Makna “Al-Ummi”: Mukjizat Besar di Balik Ketidakmampuan Membaca dan Menulis

Posted on 18 September 2025



 

Al-Qur’an dan Gelar “Al-Ummi”

Allah menyebut Rasulullah sebagai النَّبِيُّ الأُمِّيّ dalam firman-Nya:

الَّذِينَ يَتَّبِعُونَ الرَّسُولَ النَّبِيَّ الأُمِّيَّ

"Yaitu orang-orang yang mengikuti Rasul, Nabi yang ummi."(QS Al-A’raf: 157)

Dan juga dalam ayat lain:

فَآمِنُوا بِاللَّهِ وَرَسُولِهِ النَّبِيِّ الأُمِّيِّ

"Maka berimanlah kamu kepada Allah dan Rasul-Nya, Nabi yang ummi." (QS Al-A’raf: 158)

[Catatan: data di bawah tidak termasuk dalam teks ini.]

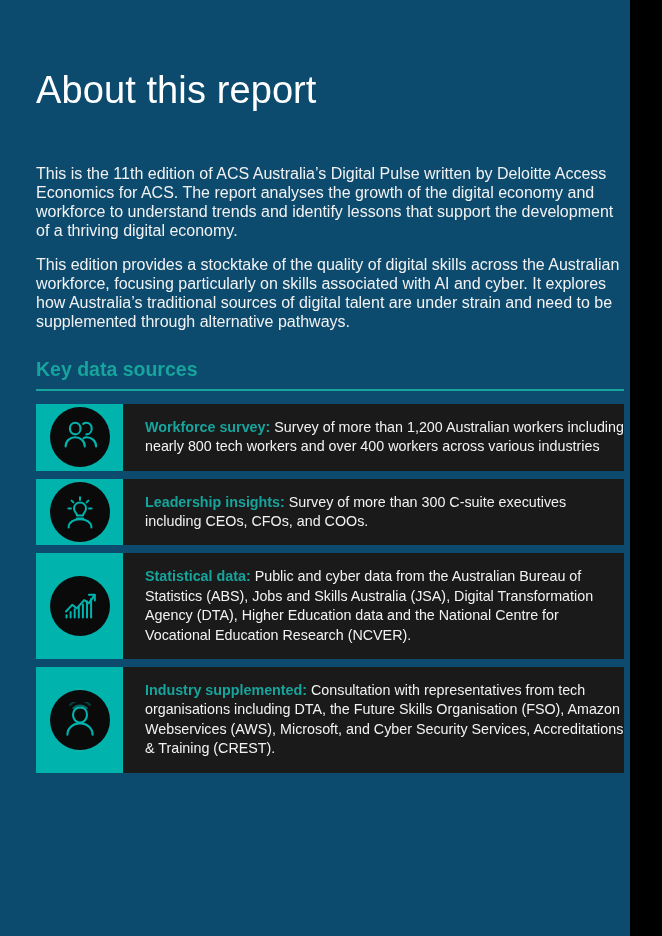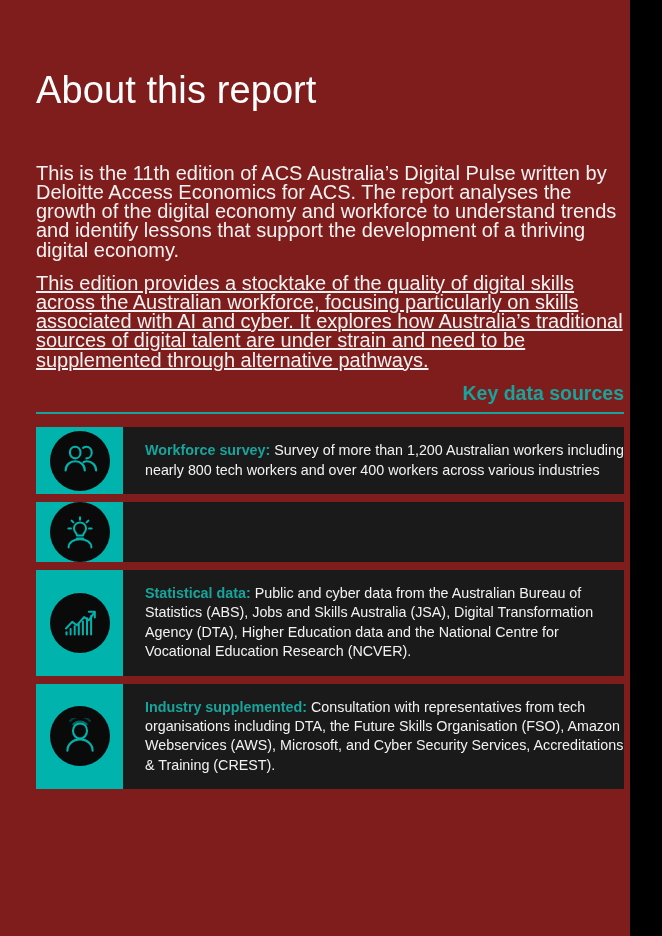--- a/index.html
+++ b/index.html
@@ -12,21 +12,21 @@
     height: 936px;
     overflow: hidden;
     font-family: "Liberation Sans", sans-serif;
     color: #ffffff;
     -webkit-font-smoothing: antialiased;
   }
   .page {
     position: relative;
     width: 630px;
     height: 936px;
-    background: #7f1d1d;
+    background: #0c4a6e;
     box-sizing: border-box;
   }
   .content {
     position: absolute;
     left: 36px;
     top: 0;
     width: 588px;
   }
 
   
@@ -38,32 +38,31 @@
     margin: 0;
     padding-top: 70px;
     line-height: 1.1;
   }
 
   
   .intro-block {
     margin-top: 52px;
   }
   .body-para {
-    font-size: 20px;
+    font-size: 16px;
     line-height: 19.2px;
     color: #f2f2f2;
     margin: 0 0 14px 0;
     font-weight: 400;
   }
-  .body-para:last-child { margin-bottom: 0; text-decoration: underline; }
+  .body-para:last-child { margin-bottom: 0; }
 
   
   .section-head-wrap {
-    margin-top: 12px;
-    text-align: right;
+    margin-top: 27px;
   }
   .section-heading {
     font-size: 19.5px;
     font-weight: 700;
     color: #17a49c;
     margin: 0 0 7px 0;
     line-height: 1.2;
   }
   .section-rule {
     height: 2px;
@@ -175,20 +174,23 @@
               <path d="M19 4.2v2.6"></path>
               <path d="M10.6 7.6l1.8 1.8"></path>
               <path d="M27.4 7.6l-1.8 1.8"></path>
               <path d="M7.4 15.4h2.6"></path>
               <path d="M30.6 15.4H28"></path>
               <path d="M19 9.4c3.3 0 6 2.7 6 6 0 2.3-1.3 3.8-2.2 5-0.5.7-.7 1.2-.7 2h-6.2c0-.8-.2-1.3-.7-2-.9-1.2-2.2-2.7-2.2-5 0-3.3 2.7-6 6-6z"></path>
               <path d="M15.9 25.4h6.2"></path>
               <path d="M7.6 34.4c0-5.3 5.1-8.2 11.4-8.2s11.4 2.9 11.4 8.2"></path>
             </svg>
           </div>
+        </div>
+        <div class="card-body">
+          <p class="card-text"><span class="card-label">Leadership insights:</span><span> Survey of more than 300 C-suite executives including CEOs, CFOs, and COOs.</span></p>
         </div>
       </div>
 
       <div class="card">
         <div class="card-icon-tile">
           <div class="icon-circle">
             <svg width="38" height="34" viewBox="0 0 38 34" fill="none" stroke="#00b3ad" stroke-width="2" stroke-linecap="round" stroke-linejoin="round">
               <path d="M5.5 28.5v-2.2"></path>
               <path d="M9.6 28.5v-5.4"></path>
               <path d="M13.7 28.5v-8.3"></path>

Kedua ayat ini menegaskan gelar al-ummi yang disematkan Allah kepada Nabi Muhammad , sebuah gelar yang mengandung dimensi bahasa, sejarah, dan mukjizat.

 

Makna Bahasa “Al-Ummi”

Para ulama memberikan berbagai penjelasan mengenai makna “al-ummi”:

  1. Tidak bisa membaca dan menulis.

Seperti yang diriwayatkan oleh Ibrahim al-Nakha‘i: “al-ummi adalah orang yang tidak membaca dan tidak menulis.”
Seakan-akan beliau tetap dalam keadaan sebagaimana dilahirkan oleh ibunya, tanpa melalui proses pendidikan formal tulis-baca.

  1. Berasal dari Umm al-Qura (Makkah).

Sebagian ulama mengatakan “al-ummi” berarti yang dinisbatkan ke Makkah sebagai pusat bumi dan peradaban tauhid.

  1. Nisbah kepada umat Arab secara umum.

Sebagaimana disebut dalam al-Maghrib, bangsa Arab pada masa itu dikenal sebagai ummiyyun karena mayoritas mereka tidak membaca dan menulis.

  1. Pemimpin umat.

Al-Nasafi berpendapat, “al-ummi” dinisbatkan kepada “al-ummah” (umat), yakni karena beliau adalah pemimpin dan kepala umat manusia.

  1. Tujuan dan arah (al-umm: al-qasd).

Ibn Athiyyah menambahkan makna lain: al-ummi berasal dari kata amm yang berarti tujuan atau arah. Nabi adalah sosok yang menjadi arah umat, tujuan manusia, dan kiblat moral dunia.

 

Hikmah Nabi sebagai “Al-Ummi”

Imam al-Azafi menjelaskan bahwa hikmah terbesar Nabi tidak bisa membaca dan menulis adalah agar mukjizat wahyu semakin nyata. Allah berfirman:

وَمَا كُنتَ تَتْلُوا مِن قَبْلِهِ مِن كِتَابٍ وَلَا تَخُطُّهُ بِيَمِينِكَ إِذًا لَارْتَابَ الْمُبْطِلُونَ

"Dan engkau tidak pernah membaca sebelumnya (Al-Qur’an) sesuatu kitab pun dan engkau tidak menulisnya dengan tangan kananmu. Kalau (engkau dapat membaca dan menulis), pasti ragu orang-orang yang mengingkarimu."(QS Al-Ankabut: 48)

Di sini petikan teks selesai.